* _Action item_:
Go over the records and count each line that has the string "versenden". Give the number and nothing else.

* _Data supplied_:

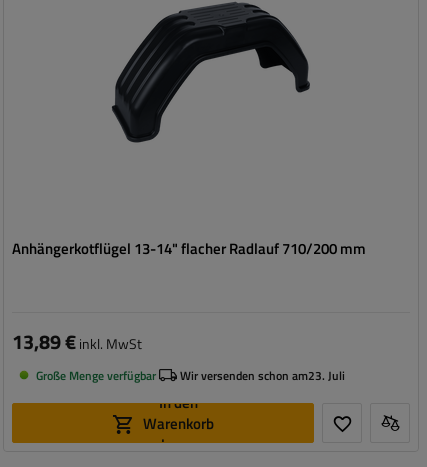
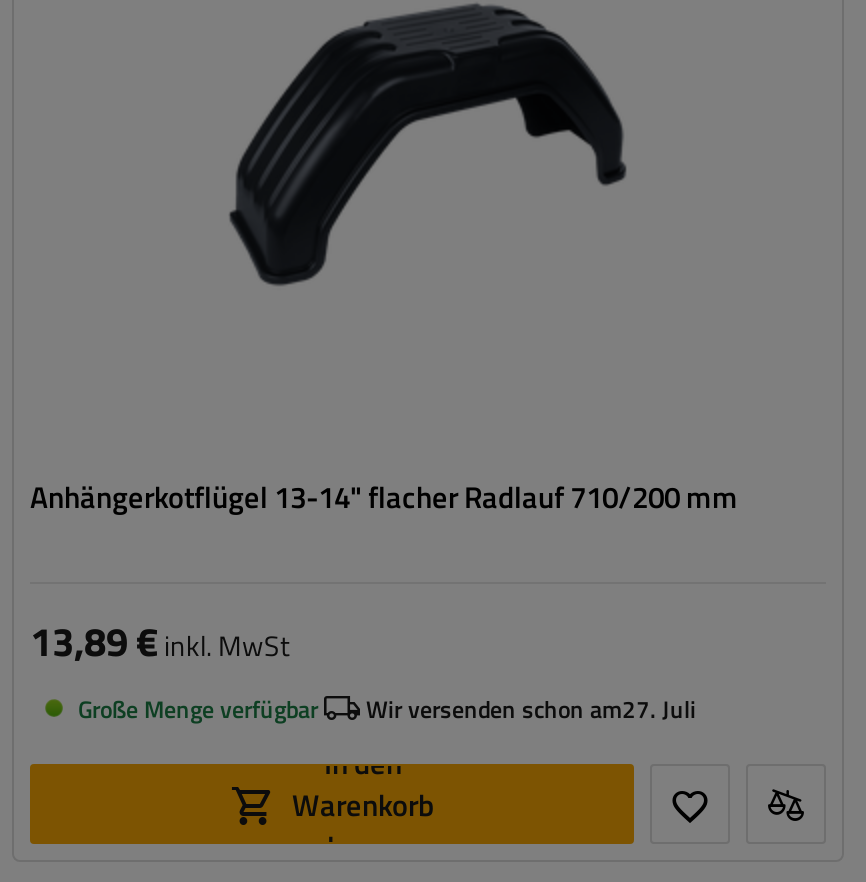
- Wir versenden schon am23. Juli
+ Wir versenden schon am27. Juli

==

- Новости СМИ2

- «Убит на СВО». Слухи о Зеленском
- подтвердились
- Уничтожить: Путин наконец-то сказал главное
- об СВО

* _Answer_:
2